農作物などに被害を及ぼすカメムシの増加が今年、懸念されている。昨年に大量発生した個体が暖冬で「越冬」した可能性があるためだ。カメムシの活動は夏以降に活発化し、島根県は状況を見て注意喚起する構え。農産物の生産者も対応に気をもむ。

 県農業技術センター(出雲市芦渡町)によると、出雲市内1カ所で昨年行った調査では、家の中でもよく見かける「クサギカメムシ」を966匹捕獲。10年間の平均570・7匹を大きく上回った。

 別の捕獲調査でも、特に果実を好む「チャバネアオカメムシ」の個体数が昨年は1962匹で、10年平均の1774・8匹を超えた。昨年は光沢のある緑色の体が特徴の「ツヤアオカメムシ」が全国的に大量発生した年でもあり、県内でも柿などに被害が出た。

 県内では今年、まだ目立って個体数が増えている兆候はないが、同センター病虫科の沢村信生科長は「4月になって『よく見かける』という声が入る。越冬した個体数は多い」と見立てる。本来は冬の気温低下や、積雪で個体数が一定程度減るものの暖冬が暗い影を落とす。

 沢村科長が注目するのが花粉量だ。カメムシはスギやヒノキの球果を好物にするが、今年の花粉飛散量は平年より少なめで、球果の量も少ないとみられるという。カメムシが餌不足から果実を求め「早めに被害が及ぶことも考えられる」と指摘。発生状況を見て農家に適宜情報を提供する。

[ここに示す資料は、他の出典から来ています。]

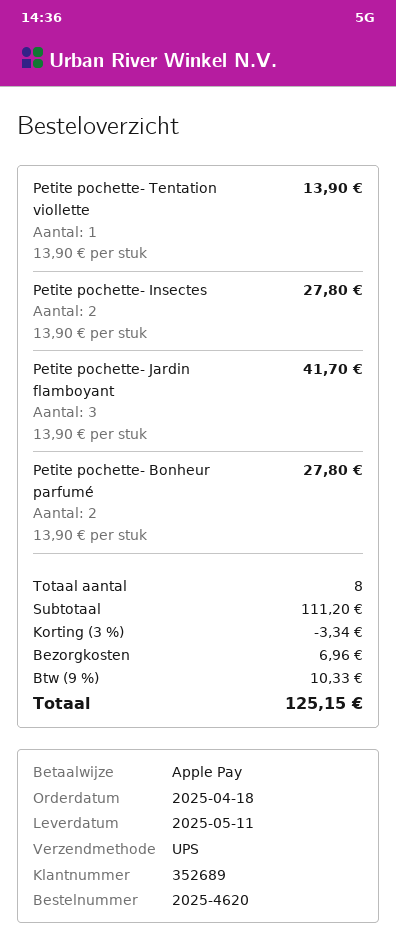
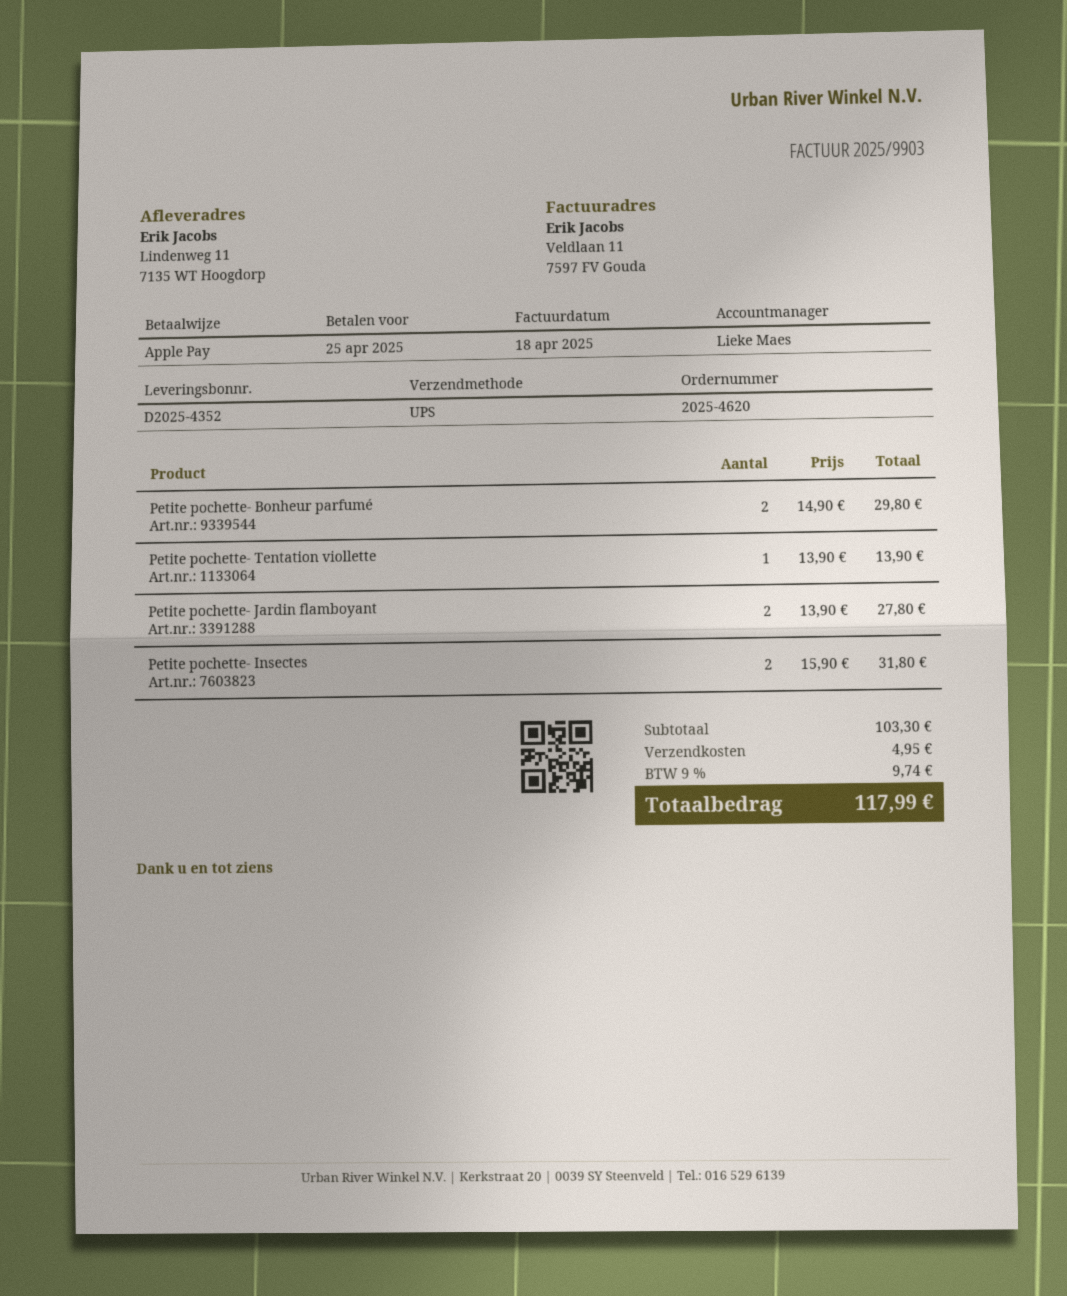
Petite pochette- Insectes: 2 x 13.90 = 27.80 -> 2 x 15.90 = 31.80
Petite pochette- Jardin flamboyant: 3 x 13.90 = 41.70 -> 2 x 13.90 = 27.80
Petite pochette- Bonheur parfumé: 2 x 13.90 = 27.80 -> 2 x 14.90 = 29.80
subtotal: 111.20 -> 103.30
discount: 3% = 3.34 -> none
shipping: 6.96 -> 4.95
tax: 9% = 10.33 -> 9% = 9.74
total: 125.15 -> 117.99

 カメムシはストロー状の口で果実を刺して水分を吸い出す。刺された部分の細胞は死に、成長が止まったり、へこんだりし、最悪の場合は出荷できなくなる。

 農業生産者は厄介者に気をもむ。出雲市平田地区内の約11ヘクタールで西条柿を育て、昨年は約100トンを出荷した「柿壺」(出雲市野石谷町)の小松正嗣代表(42)は「多い予報がある年でも、被害はあまりなかったりする。こればかりは自然との闘い」と話す。その上で秋の出荷シーズンを念頭に「薬剤散布は極力避けたいが、飛んできてしまうと正直対応は難しい。少しでも被害は少ない方がいいのだが」と願う。